Cánovas es a día de hoy una figura ciertamente imbuida de un sentimiento trágico. La tragedia no está en sus errores, ni siquiera en sus aciertos, pues al igual que todo error contiene la semilla de la redención, todo acierto contiene la del conformismo y la desidia. Lo verdaderamente trágico de Cánovas es que, un siglo y medio después y tras muchos avatares de la historia, no contamos entre nosotros con un hombre con la gallardía y el aplomo que le caracterizaba. Vivimos tiempos trascendentales y no parecemos comprender que la ideología sin liderazgo es un puro pasatiempo filosófico y que el liderazgo exento de ideología es pura vanidad que muchas veces degenera en tiranía.
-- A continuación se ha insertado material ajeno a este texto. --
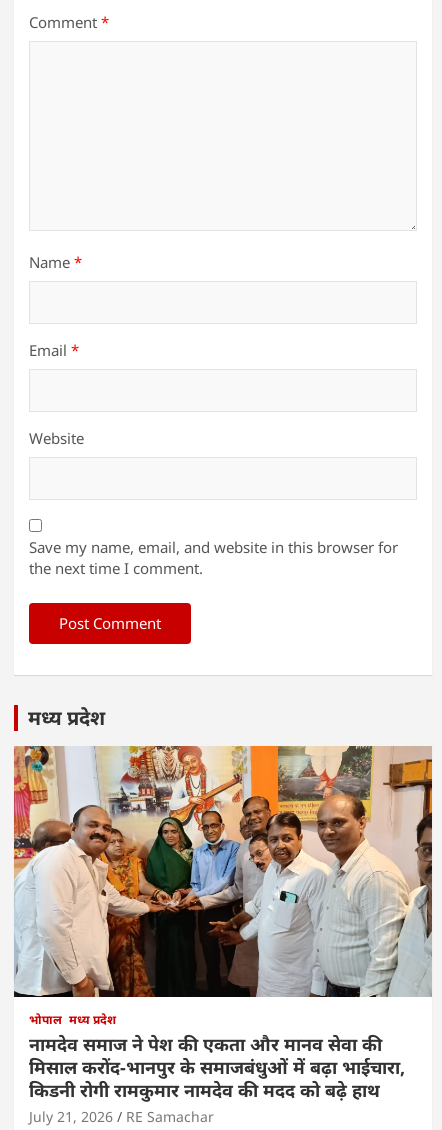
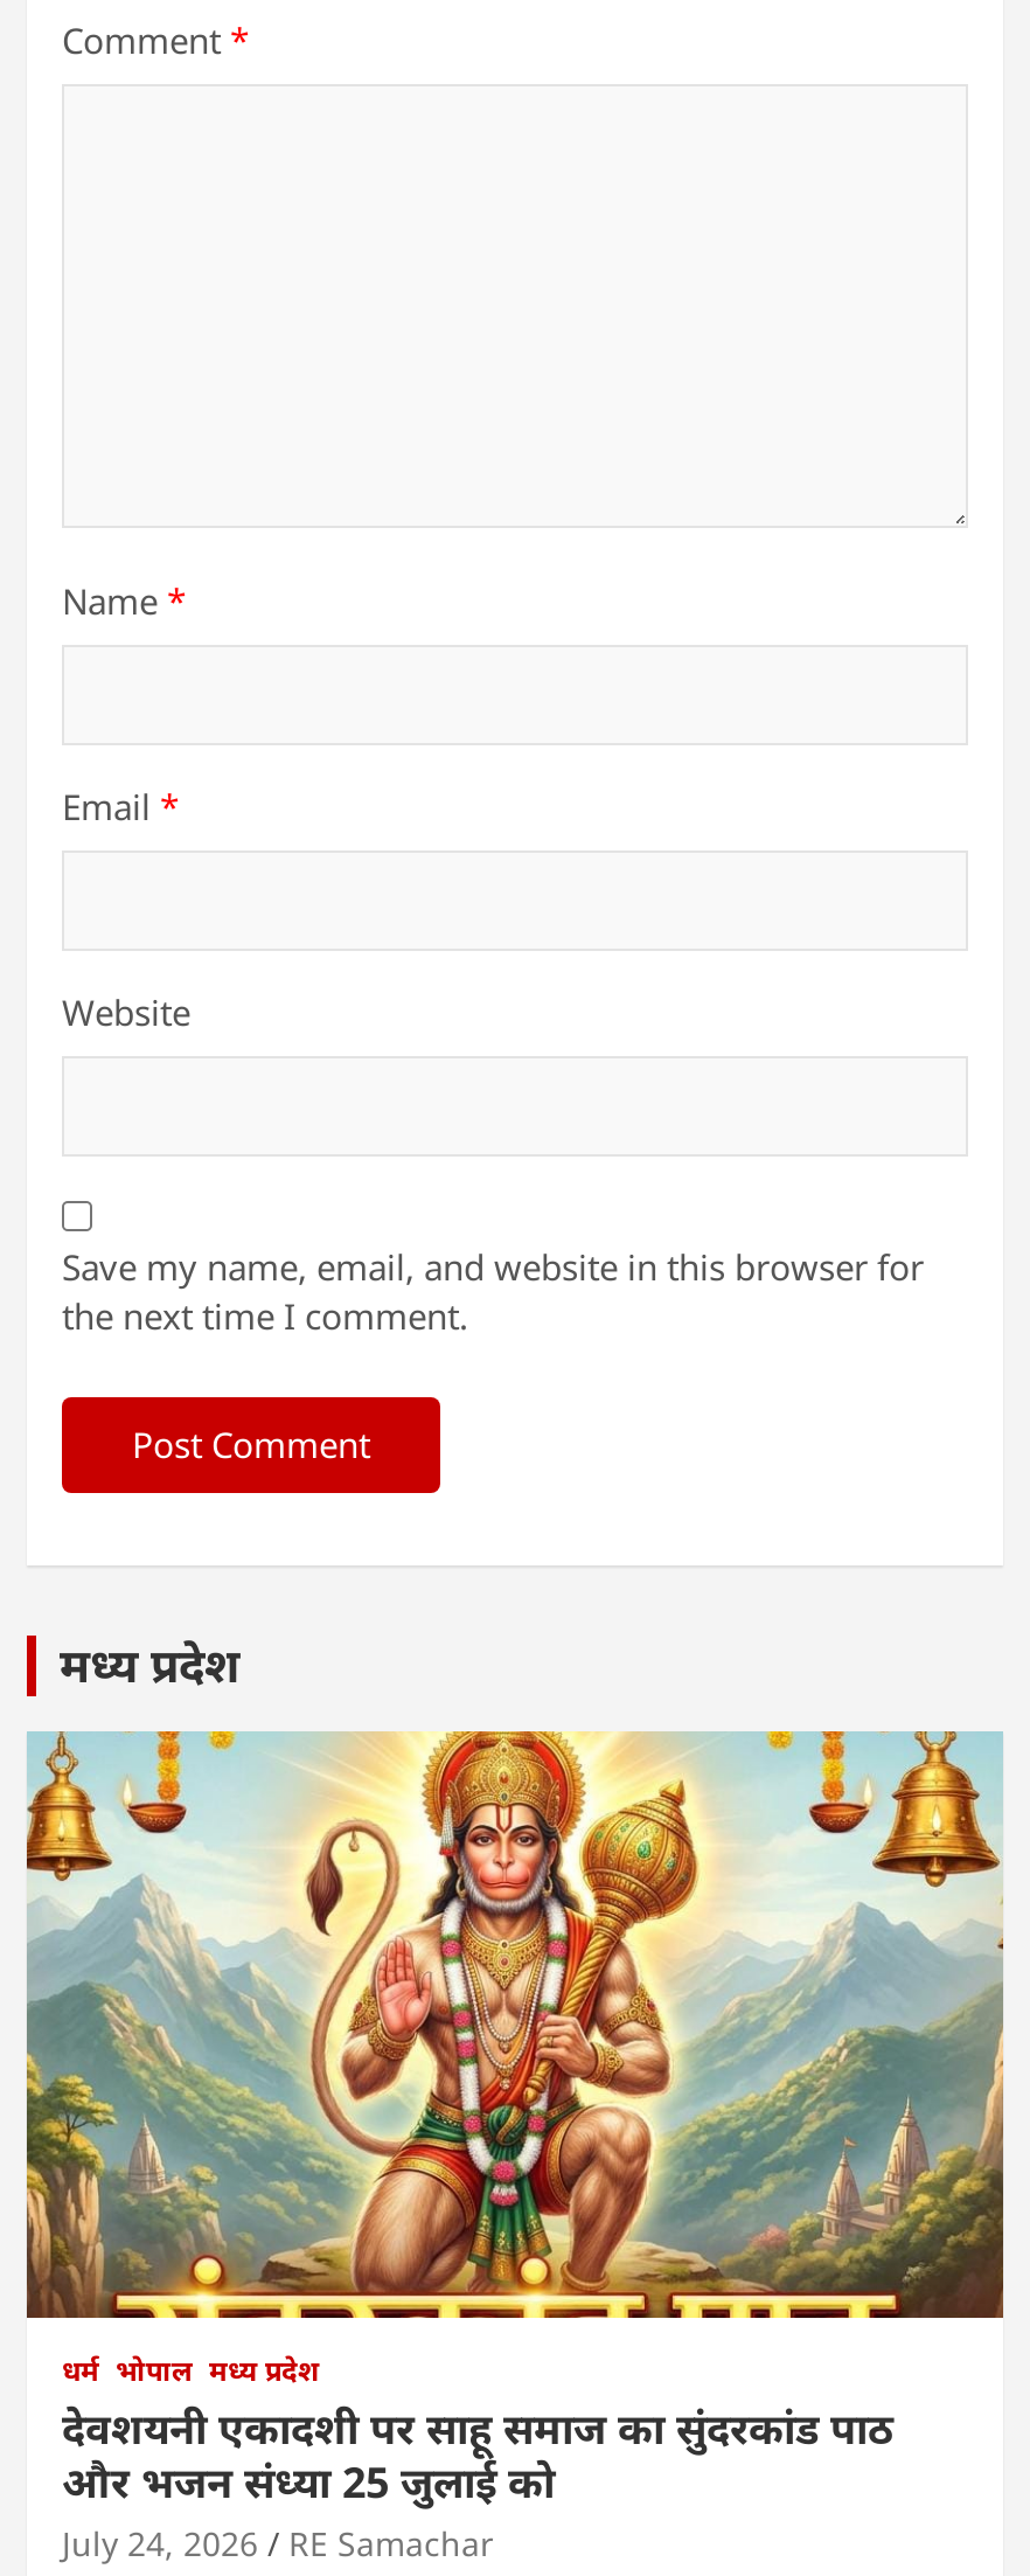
[13,745,433,1126] [image] | भोपाल मध्य प्रदेश | नामदेव समाज ने पेश की एकता और मानव सेवा की | मिसाल करोंद-भानपुर के समाजबंधुओं में बढ़ा भाईचारा, | किडनी रोगी रामकुमार नामदेव की मदद को बढ़े हाथ | July 21, 2026 -> [25,1728,1003,2566] [image] | धर्म भोपाल मध्य प्रदेश | देवशयनी एकादशी पर साहू समाज का सुंदरकांड पाठ | और भजन संध्या 25 जुलाई को | July 24, 2026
Nuestro país se bate en un batalla a vida y muerte. En los ojos de Cánovas y en los de nuestros grandes hombres luce la llama del espíritu de una nación milenaria, una nación que no se resiste a perecer, una nación que, como dijo Bismark, siempre resiste a pesar de que muchos desde dentro se empecinen en destruirla. Sin pasado no hay futuro más allá de la bruma y la neblina. A veces conviene volver a subirse a hombros de gigantes.